Sharemarket transaction security flaws exposed

It was late one evening in Auckland's long hot summer when an investor, let's call him John Smith, found himself walking up Parnell Rd and past the post office where his mail was delivered.

On a whim, Mr Smith decided to check his post office box for anything that might need attention the next day. What he found there obliterated the evening's relaxed mood and replaced it with a nasty feeling that something was seriously amiss with his multimillion-dollar share portfolio.

It was a transfer form from share registrar Computershare, referring to a share transfer he was sure he had never agreed to.

Racing round to Computershare the next morning, his fears were confirmed – someone was trying to rip him off for a lot of money, and had nearly got away with it.

The case, now before the courts, has exposed dangerous flaws in security surrounding sharemarket transactions.

"It's fair to say if you found out you were about to lose $3 million it puts the fear of god into you," said a source close to Mr Smith.

"I know for a fact it's not just my mate [who was targeted]. There have been attempts on other people. It has to be made more secure."
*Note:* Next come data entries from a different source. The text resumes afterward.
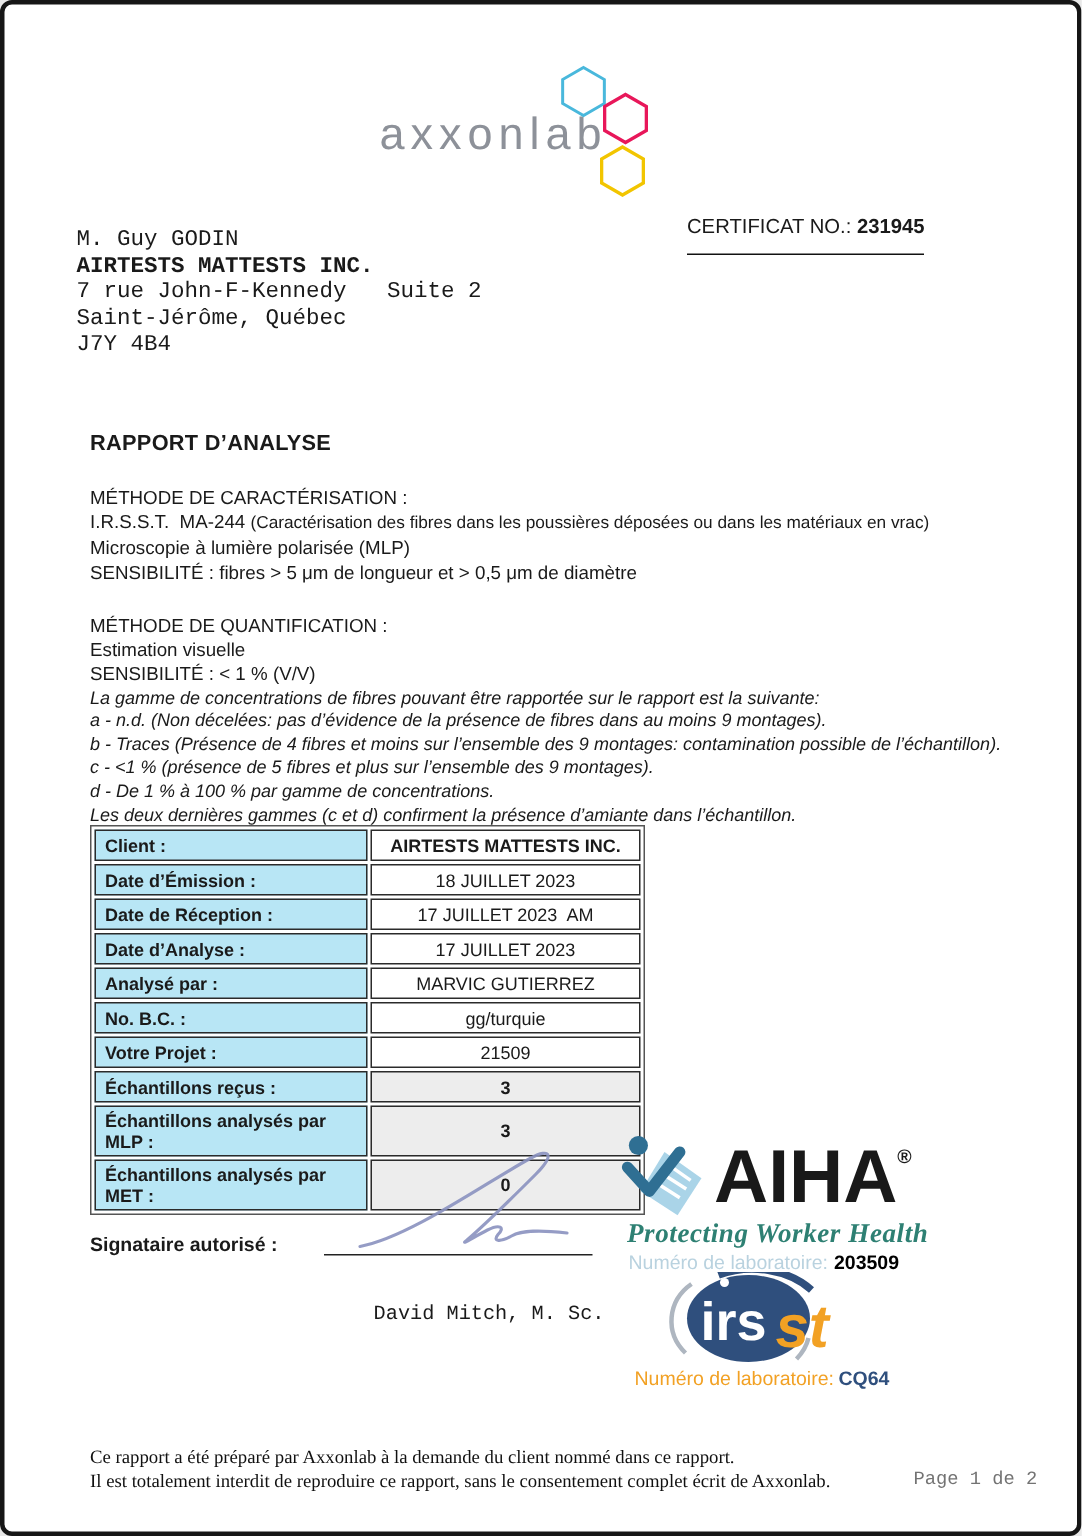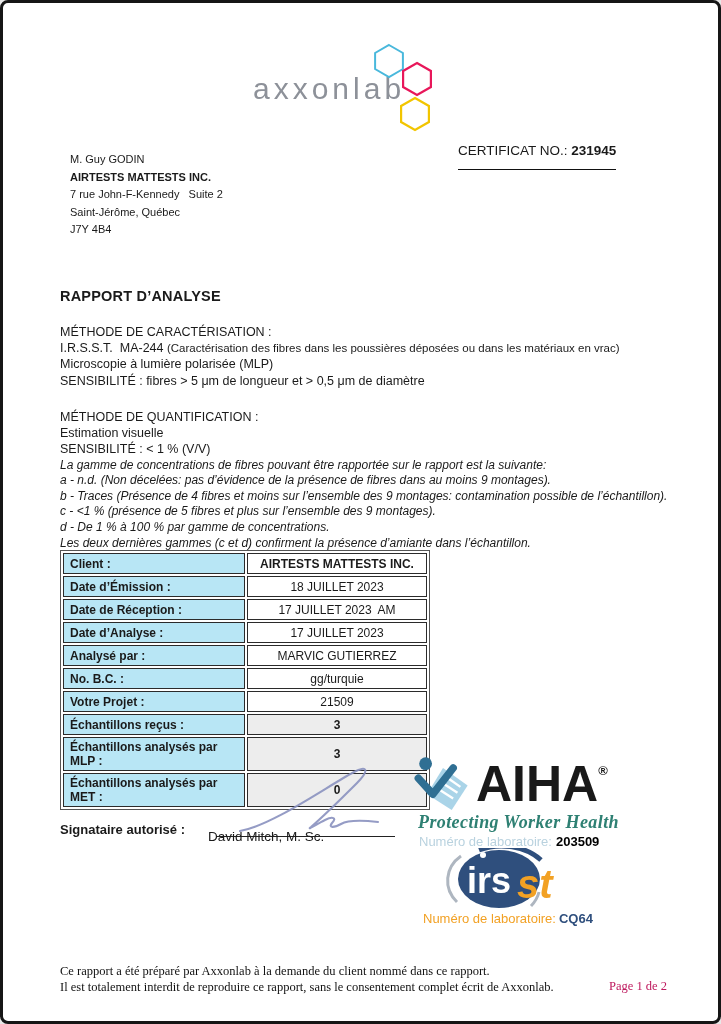--- a/index.html
+++ b/index.html
@@ -8,21 +8,21 @@
     margin:0 auto; background:#fff; border:3px solid #161616; border-radius:8px;
     font-family:"Liberation Sans", sans-serif; color:#1a1a1a; overflow:hidden;
   }
   .abs{position:absolute;}
 
   
   .logo{left:250px; top:38px; width:195px; height:106px;}
   .logo-text{fill:#8d9199; font-family:"Liberation Sans",sans-serif; font-size:30px; letter-spacing:4px;}
 
   
-  .recipient{left:67px; top:148px; font-size:11px; line-height:17.5px;}
+  .recipient{left:48px; top:148px; font-size:15px; line-height:17.5px;font-family:Liberation Mono, monospace;}
   .recipient .bold{font-weight:bold;}
   .certno{left:455px; top:140px; font-size:13.5px; border-bottom:1.5px solid #111; padding-bottom:11px;}
   .certno .num{font-weight:bold;}
 
   
   .report-title{left:57px; top:285px; font-size:14.5px; font-weight:bold; letter-spacing:.2px;}
   .block{left:57px; font-size:12.5px; line-height:16.2px; width:620px;}
   .b1{top:321px;}
   .b2{top:406px;}
   .paren{font-size:11.5px;}
@@ -33,38 +33,38 @@
   .info-table td{border:1px solid #2b2b2b; font-size:12px; height:15px; line-height:14px; padding:2px 6px; vertical-align:middle;}
   .info-table td.lbl{background:#b8e6f5; font-weight:bold; width:168px;}
   .info-table td.val{width:166px; text-align:center; background:#fff;}
   .info-table td.val.bold{font-weight:bold;}
   .info-table td.val.gray{background:#ededed;}
 
   
   .sig-label{left:57px; top:819px; font-size:13px; font-weight:bold;}
   .sig-line{left:213px; top:833px; width:179px; border-top:1.6px solid #222; height:0;}
   .sig-script{left:225px; top:762px; width:185px; height:72px;}
-  .sig-name{left:205px; top:825px; width:195px; text-align:left; font-size:13.5px; line-height:18px;}
+  .sig-name{left:205px; top:865px; width:195px; text-align:right; font-size:13.5px; line-height:18px;font-family:Liberation Mono, monospace;}
 
   
   .aiha-row{left:411px; top:751px; width:250px; height:60px; display:flex; align-items:center;}
   .aiha-acronym{font-size:50px; font-weight:900; letter-spacing:0px; color:#191919; line-height:50px; margin-left:4px;text-align:center;}
   .aiha-reg{font-size:13px; font-weight:bold; vertical-align:26px; color:#191919;}
   .aiha-tagline{left:415px; top:809px; font-family:"Liberation Serif",serif; font-style:italic; font-weight:bold; font-size:18px; color:#2e8073; letter-spacing:.4px;}
   .aiha-lab{left:416px; top:831px; font-size:13px; color:#b9d2df;}
   .aiha-lab .num{font-weight:bold; color:#000000; margin-left:4px;}
 
   
   .irsst-logo{left:428px; top:845px; width:170px; height:64px;}
   .irsst-lab{left:420px; top:908px; font-size:13px; color:#f2a124;}
   .irsst-lab .num{font-weight:bold; color:#2f4f7d; margin-left:3px;}
 
   
   .footer{left:57px; top:960px; font-family:"Liberation Serif",serif; font-size:12.5px; line-height:16px; color:#111; width:560px;}
-  .pageno{left:606px; top:976px; font-family:Liberation Serif, serif; font-size:12.5px; color:#be185d;}
+  .pageno{left:606px; top:976px; font-family:Liberation Mono, monospace; font-size:12.5px; color:#737373;}
 </style>
 </head>
 <body>
 
 <div class="page">
 
   <svg class="abs logo" viewBox="0 0 195 106" aria-hidden="true">
     <defs>
       <linearGradient id="lg" x1="0" y1="0" x2="1" y2="0">
         <stop offset="0" stop-color="#e8b400"></stop>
The problem uncovered by Mr Smith involved the security of two key numbers required for sharemarket transactions – the common shareholder number (CSN) and the Faster Identification Number (FIN). Investors trading shares on the NZX are all given a CSN, like a bank account number which identifies them as a shareholder across all listed securities and registries.

The FIN is like a bank card PIN – a four-digit personal number investors must quote to buy or sell shares.

Unlike a PIN, however, a shareholder's FIN can be communicated verbally to brokers and is known to share registrars. A shareholder who forgets their FIN can get a new one sent out by mail – and this is where the attempted fraud on Smith became serious.

According to one account, the fraud began with the infiltration of Mr Smith's broker, First NZ Capital. Once someone had access to information within the firm it was not hard to access the CSNs of individual investors.

To get the FIN, it seems the fraudsters conducted a mailbox scam, writing to the post office claiming to be Mr Smith and authorising someone else to clear the box while on holiday. They then simply telephoned Computershare and said the number had been lost, could another be sent out by mail.

"They then went through all his stuff every day and in no time at all had his FIN," said the source.

According to the police, there were four people involved in the attempted crime: a research assistant at First NZ Capital, a National Bank employee and two "mules" whose names were used to set up accounts into which assets would be transferred. The charges allege the group planned to steal about $5.4m.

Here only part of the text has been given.